[EXERCISE MATERIALS — start]

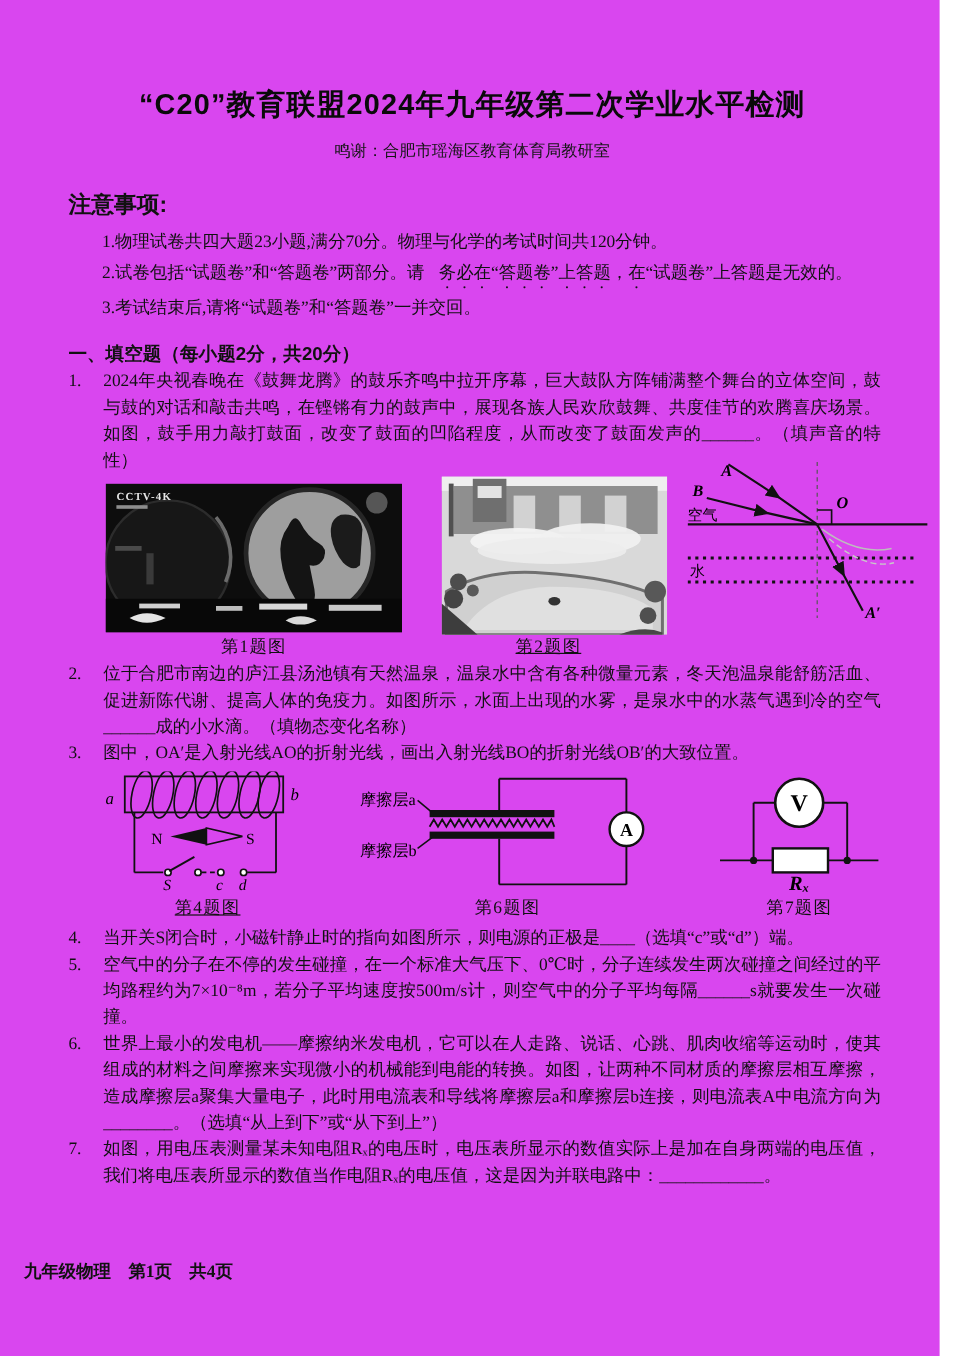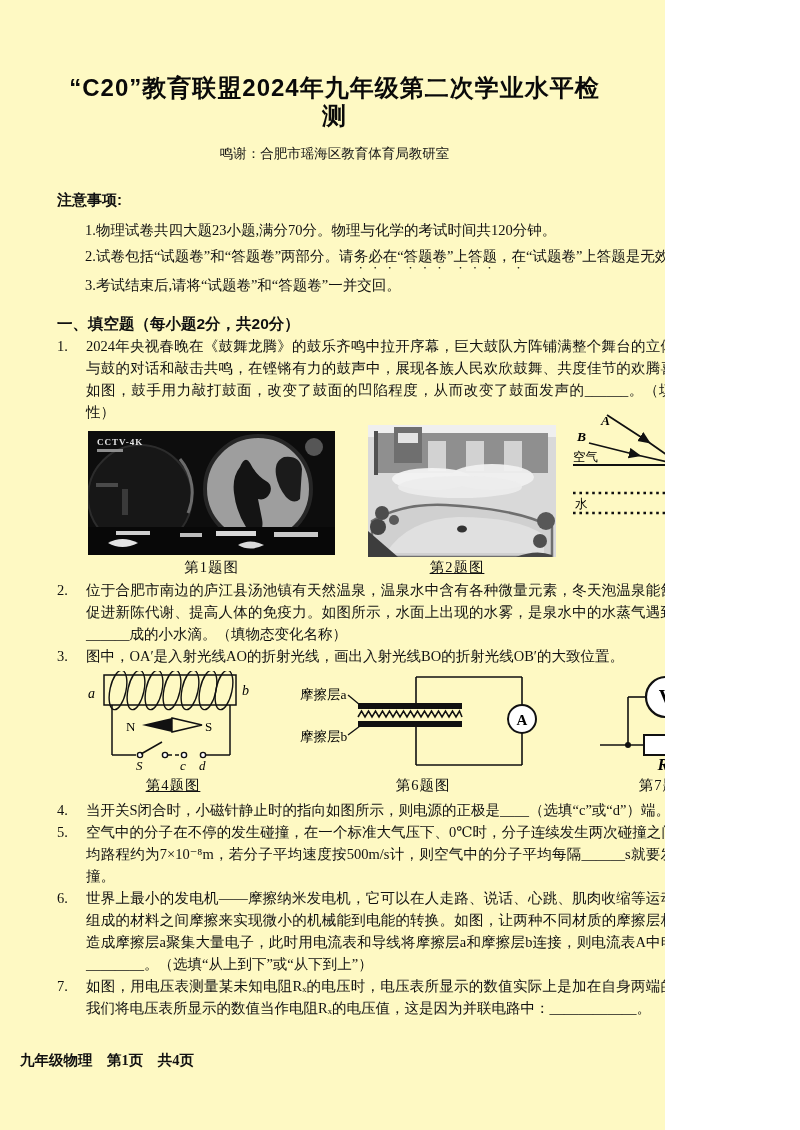--- a/index.html
+++ b/index.html
@@ -4,7 +4,7 @@
 <style>
   html,body{margin:0;padding:0;background:#ffffff;}
   .page{
-    position:relative;width:665px;height:1130px;background:#fef9c3;overflow:hidden;
+    position:relative;width:783px;height:1130px;background:#d946ef;overflow:hidden;
     font-family:"Liberation Serif","DejaVu Serif",serif;color:#111;
   }
   .content{padding:0 53px 0 57px;}

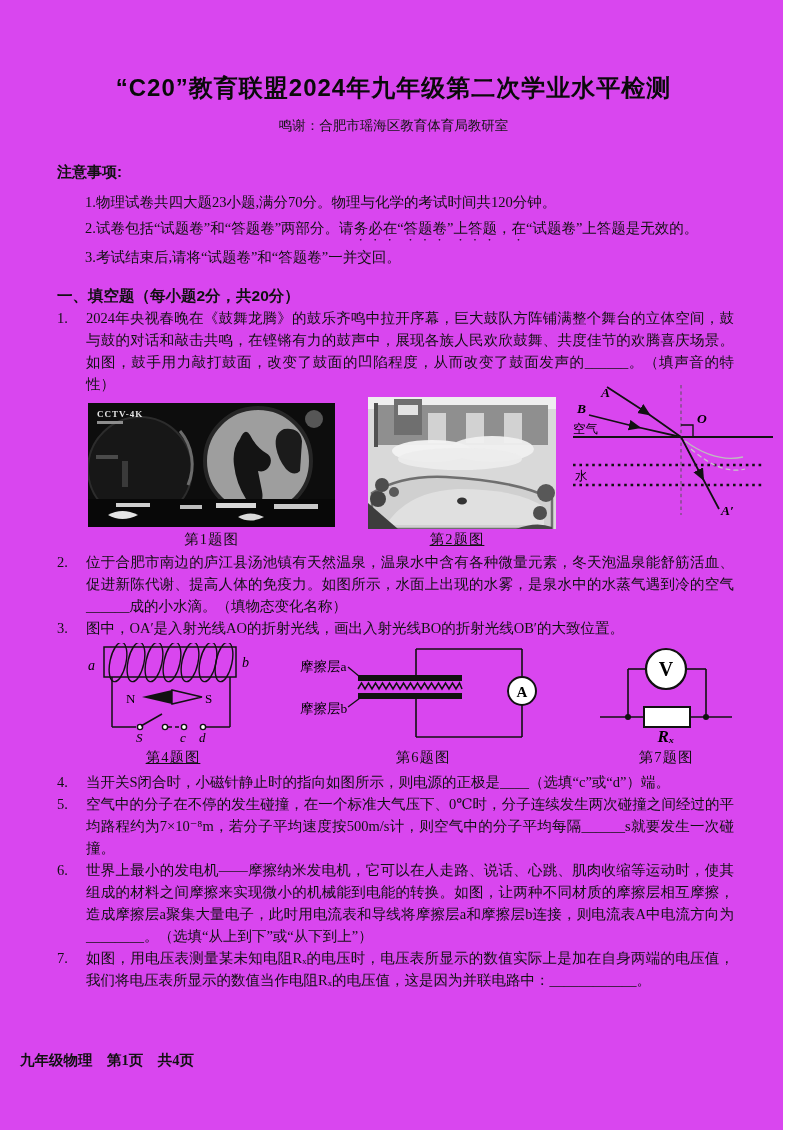--- a/index.html
+++ b/index.html
@@ -16,7 +16,7 @@
   .ack{margin-top:15px;text-align:center;font-size:13.5px;line-height:18px;font-weight:normal;color:#151515;}
   
   .notice-head{margin-top:27px;font-family:"Liberation Sans","DejaVu Sans",sans-serif;
-    font-weight:bold;font-size:15px;line-height:20px;}
+    font-weight:bold;font-size:19px;line-height:20px;}
   .notice-items{margin-top:7px;margin-left:28px;width:662px;font-size:14.5px;line-height:26px;}
   .notice-item{text-align:justify;}
   .emph{-webkit-text-emphasis:filled dot #111;-webkit-text-emphasis-position:under left;

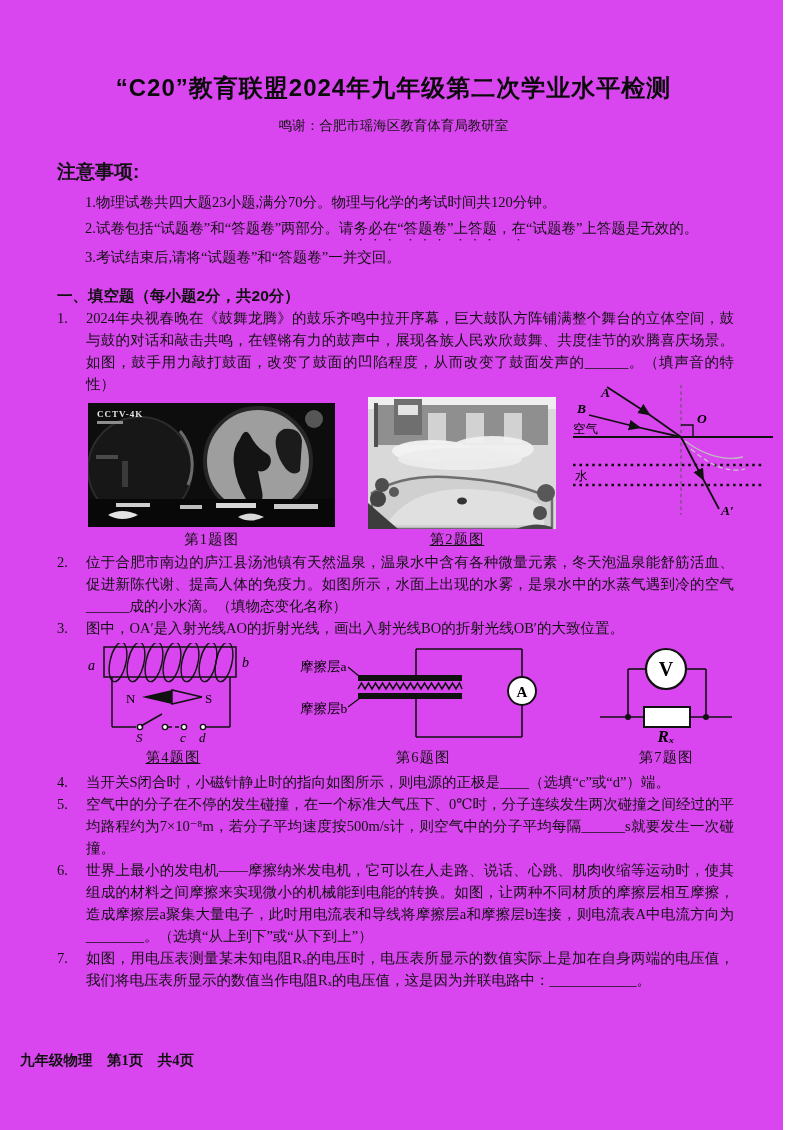--- a/index.html
+++ b/index.html
@@ -20,7 +20,7 @@
   .notice-items{margin-top:7px;margin-left:28px;width:662px;font-size:14.5px;line-height:26px;}
   .notice-item{text-align:justify;}
   .emph{-webkit-text-emphasis:filled dot #111;-webkit-text-emphasis-position:under left;
-        text-emphasis:filled dot #111;text-emphasis-position:under left;}
+        text-emphasis:filled dot #111;text-emphasis-position:under left;margin-left:12px;}
   
   .sec-head{margin-top:15px;font-family:"Liberation Sans","DejaVu Sans",sans-serif;
     font-weight:bold;font-size:15.5px;line-height:22px;}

[EXERCISE MATERIALS — finish]

**TASK DESCRIPTION:** Report each line of the data in which "sans" occurs.

**EXERCISE SOLUTION:**
   .notice-head{margin-top:27px;font-family:"Liberation Sans","DejaVu Sans",sans-serif;
   .sec-head{margin-top:15px;font-family:"Liberation Sans","DejaVu Sans",sans-serif;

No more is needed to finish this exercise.